┌──

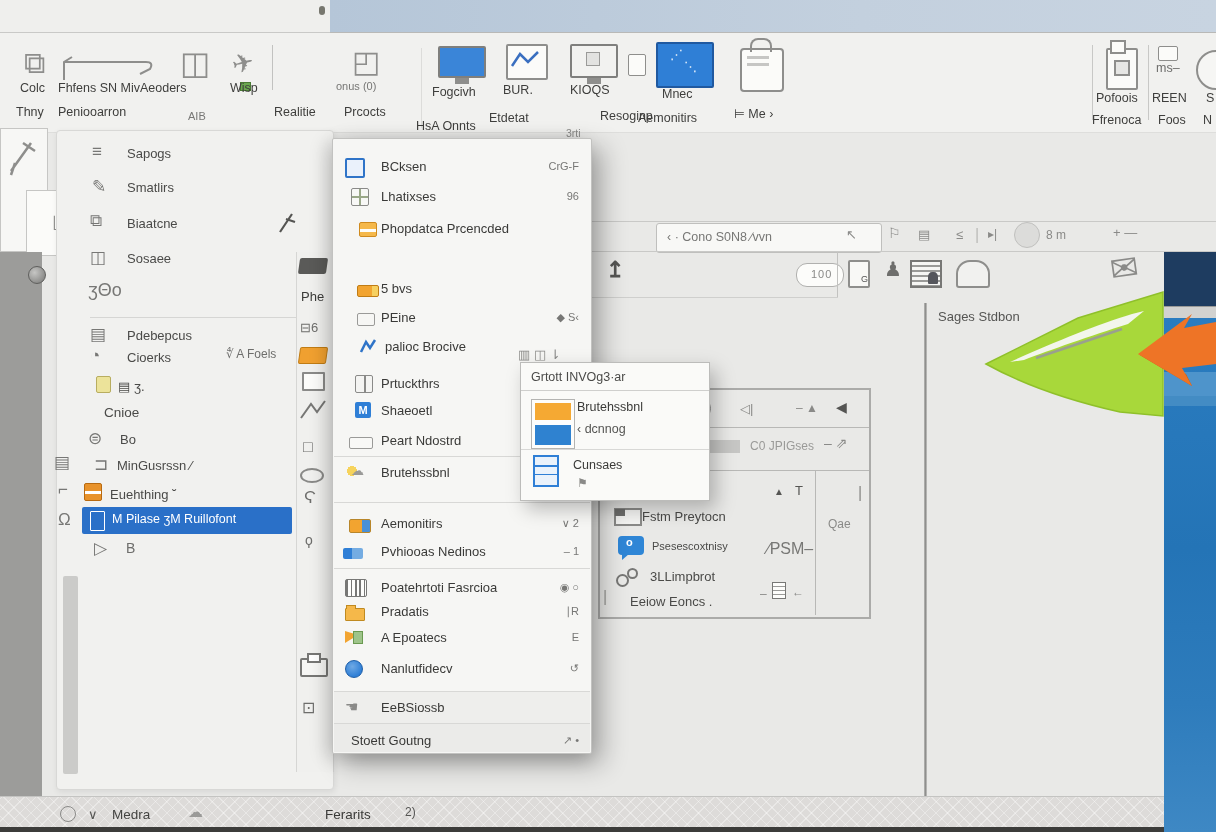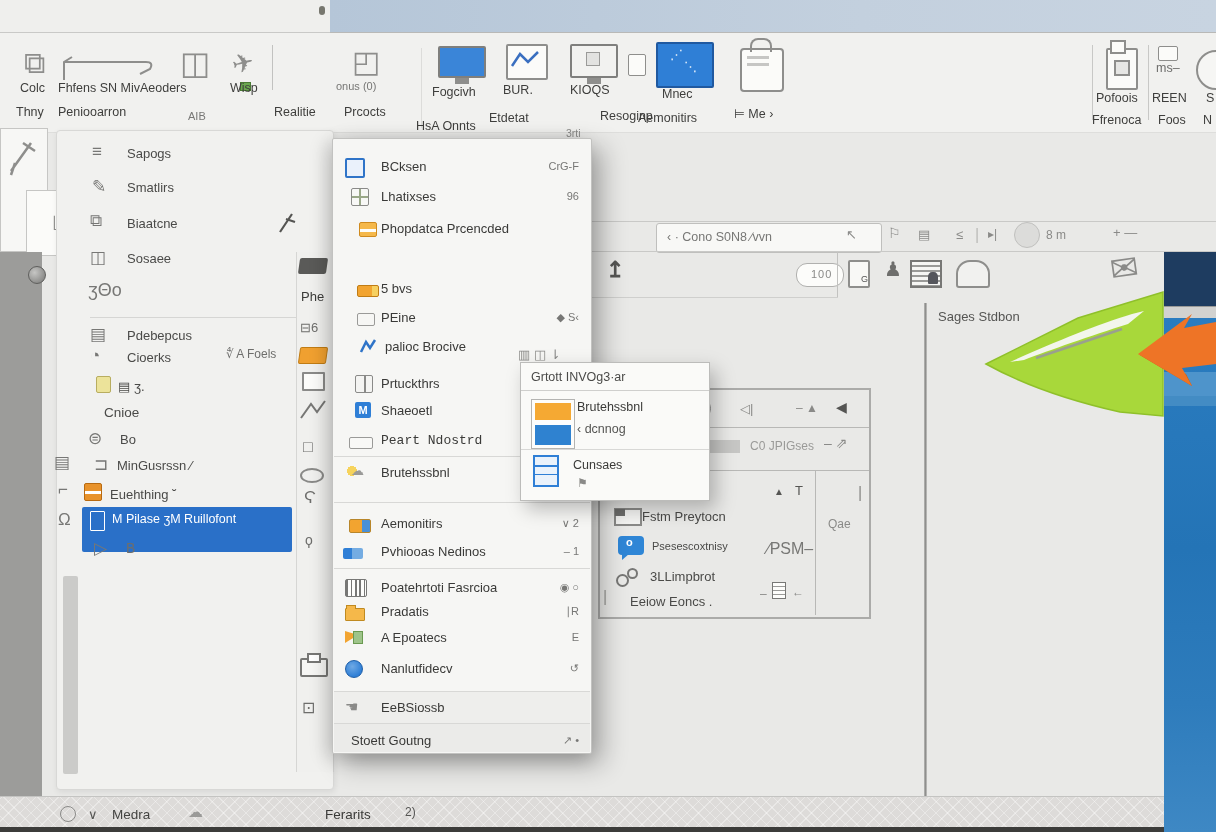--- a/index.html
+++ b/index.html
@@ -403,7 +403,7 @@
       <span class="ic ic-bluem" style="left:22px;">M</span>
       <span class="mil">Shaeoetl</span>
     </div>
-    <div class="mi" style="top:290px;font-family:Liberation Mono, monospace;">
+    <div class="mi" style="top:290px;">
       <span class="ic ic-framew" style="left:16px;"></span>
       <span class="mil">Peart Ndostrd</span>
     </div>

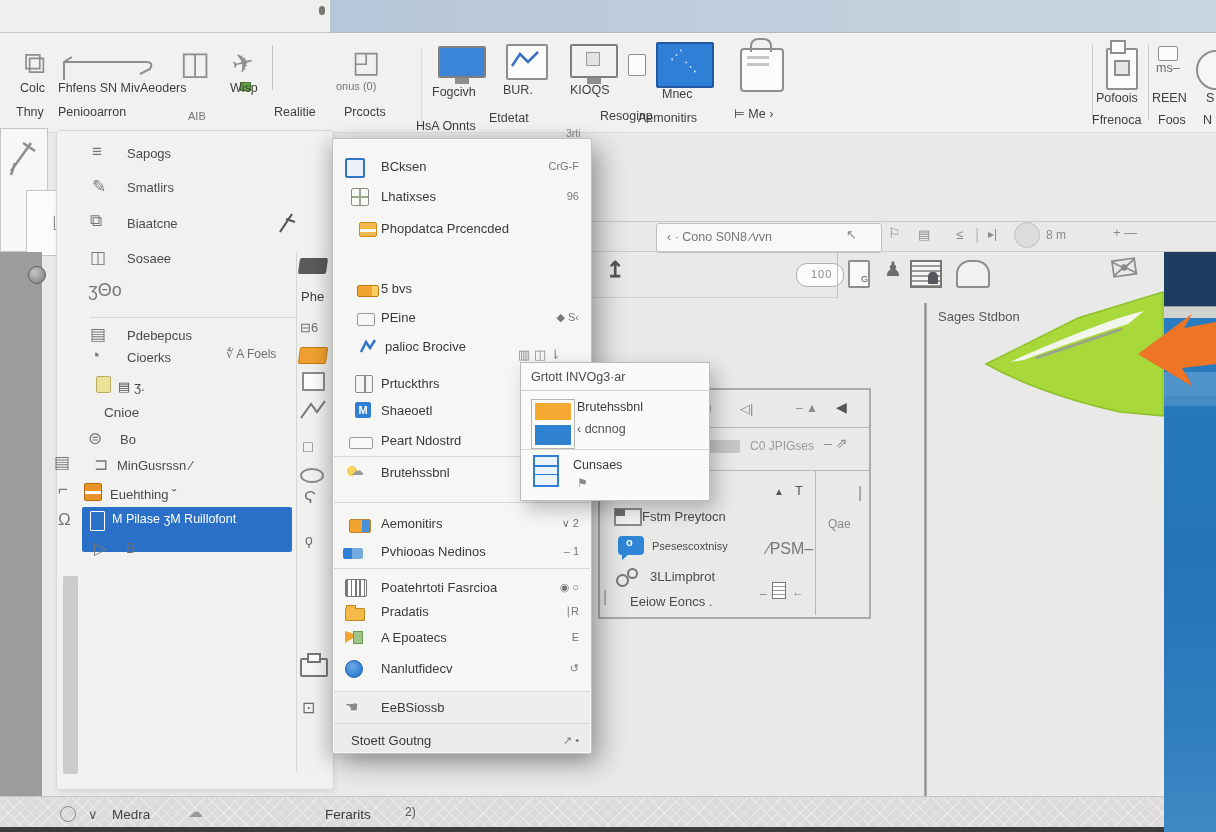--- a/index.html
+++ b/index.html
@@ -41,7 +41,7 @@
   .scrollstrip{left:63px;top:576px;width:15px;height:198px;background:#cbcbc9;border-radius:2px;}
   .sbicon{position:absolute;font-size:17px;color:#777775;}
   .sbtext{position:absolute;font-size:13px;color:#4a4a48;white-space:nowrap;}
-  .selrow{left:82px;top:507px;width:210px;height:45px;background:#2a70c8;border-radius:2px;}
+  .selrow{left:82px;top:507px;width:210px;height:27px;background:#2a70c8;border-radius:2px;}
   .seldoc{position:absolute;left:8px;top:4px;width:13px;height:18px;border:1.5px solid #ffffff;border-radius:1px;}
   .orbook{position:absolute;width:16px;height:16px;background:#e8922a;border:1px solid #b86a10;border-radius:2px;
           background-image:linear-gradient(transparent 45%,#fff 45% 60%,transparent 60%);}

└──

> **WHAT THE EXERCISE ASKS**: If a line of the records includes the string "class", copy it out.

> **EXPECTED ANSWER**:
       <span class="ic ic-bluem" style="left:22px;">M</span>
       <span class="mil">Shaeoetl</span>
-    <div class="mi" style="top:290px;font-family:Liberation Mono, monospace;">
+    <div class="mi" style="top:290px;">
       <span class="ic ic-framew" style="left:16px;"></span>
       <span class="mil">Peart Ndostrd</span>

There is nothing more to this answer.